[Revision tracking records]
BEGIN

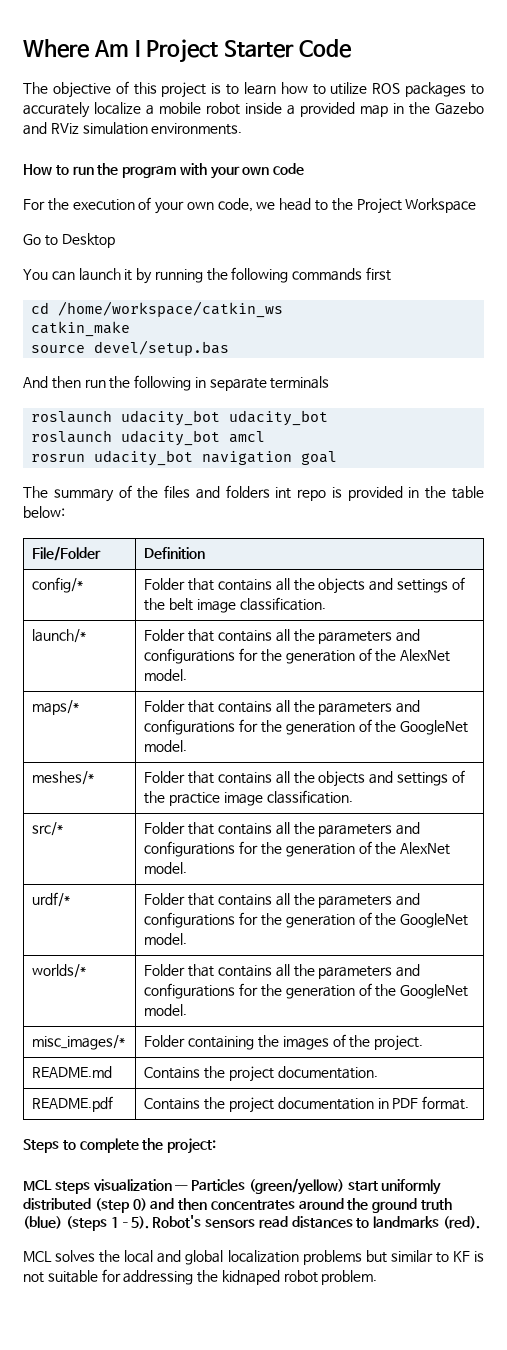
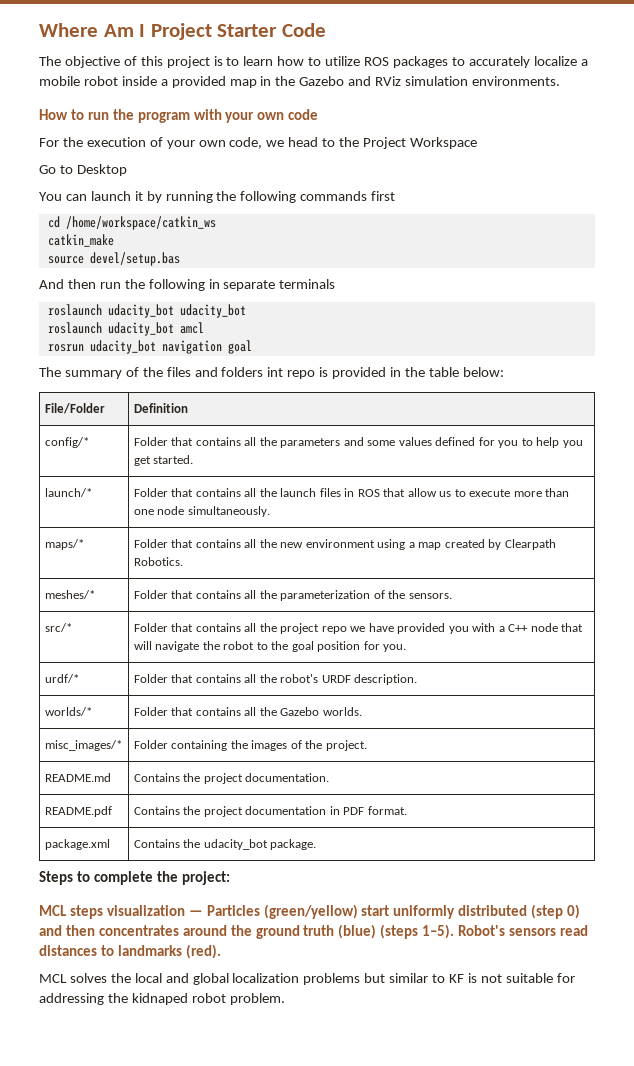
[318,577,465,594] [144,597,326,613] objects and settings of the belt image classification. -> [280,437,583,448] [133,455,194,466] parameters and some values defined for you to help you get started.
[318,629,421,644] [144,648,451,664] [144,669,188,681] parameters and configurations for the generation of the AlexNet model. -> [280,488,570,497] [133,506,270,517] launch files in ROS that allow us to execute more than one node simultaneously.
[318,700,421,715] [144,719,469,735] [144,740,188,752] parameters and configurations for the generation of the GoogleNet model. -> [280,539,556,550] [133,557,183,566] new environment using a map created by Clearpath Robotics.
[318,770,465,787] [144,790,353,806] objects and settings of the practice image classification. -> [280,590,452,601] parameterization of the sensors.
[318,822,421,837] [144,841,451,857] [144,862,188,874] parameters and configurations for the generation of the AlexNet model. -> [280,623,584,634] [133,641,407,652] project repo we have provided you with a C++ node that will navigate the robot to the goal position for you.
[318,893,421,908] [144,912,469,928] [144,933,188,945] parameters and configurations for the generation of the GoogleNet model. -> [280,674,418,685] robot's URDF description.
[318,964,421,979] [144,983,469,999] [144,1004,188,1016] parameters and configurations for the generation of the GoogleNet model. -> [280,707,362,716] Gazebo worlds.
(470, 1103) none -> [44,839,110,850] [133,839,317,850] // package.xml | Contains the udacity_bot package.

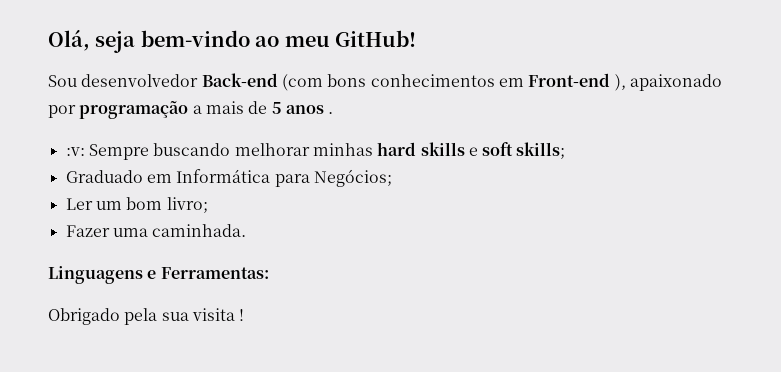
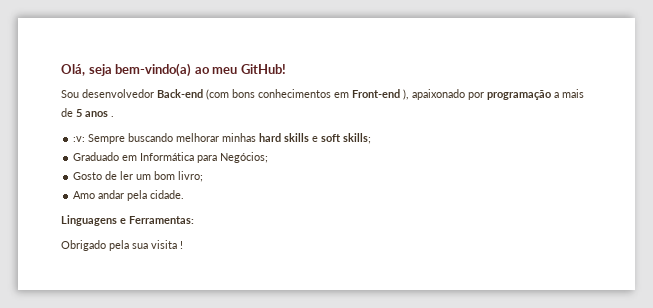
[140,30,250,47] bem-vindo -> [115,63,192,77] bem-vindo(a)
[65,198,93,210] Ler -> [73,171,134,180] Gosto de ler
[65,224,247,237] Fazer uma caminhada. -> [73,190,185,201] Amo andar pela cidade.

END

→ Task description: Reproduce each line of the records exactly, and omit every picture.

→ Worked solution:
[318,577,465,594] [144,597,326,613] objects and settings of the belt image classification. -> [280,437,583,448] [133,455,194,466] parameters and some values defined for you to help you get started.
[318,629,421,644] [144,648,451,664] [144,669,188,681] parameters and configurations for the generation of the AlexNet model. -> [280,488,570,497] [133,506,270,517] launch files in ROS that allow us to execute more than one node simultaneously.
[318,700,421,715] [144,719,469,735] [144,740,188,752] parameters and configurations for the generation of the GoogleNet model. -> [280,539,556,550] [133,557,183,566] new environment using a map created by Clearpath Robotics.
[318,770,465,787] [144,790,353,806] objects and settings of the practice image classification. -> [280,590,452,601] parameterization of the sensors.
[318,822,421,837] [144,841,451,857] [144,862,188,874] parameters and configurations for the generation of the AlexNet model. -> [280,623,584,634] [133,641,407,652] project repo we have provided you with a C++ node that will navigate the robot to the goal position for you.
[318,893,421,908] [144,912,469,928] [144,933,188,945] parameters and configurations for the generation of the GoogleNet model. -> [280,674,418,685] robot's URDF description.
[318,964,421,979] [144,983,469,999] [144,1004,188,1016] parameters and configurations for the generation of the GoogleNet model. -> [280,707,362,716] Gazebo worlds.
(470, 1103) none -> [44,839,110,850] [133,839,317,850] // package.xml | Contains the udacity_bot package.

[140,30,250,47] bem-vindo -> [115,63,192,77] bem-vindo(a)
[65,198,93,210] Ler -> [73,171,134,180] Gosto de ler
[65,224,247,237] Fazer uma caminhada. -> [73,190,185,201] Amo andar pela cidade.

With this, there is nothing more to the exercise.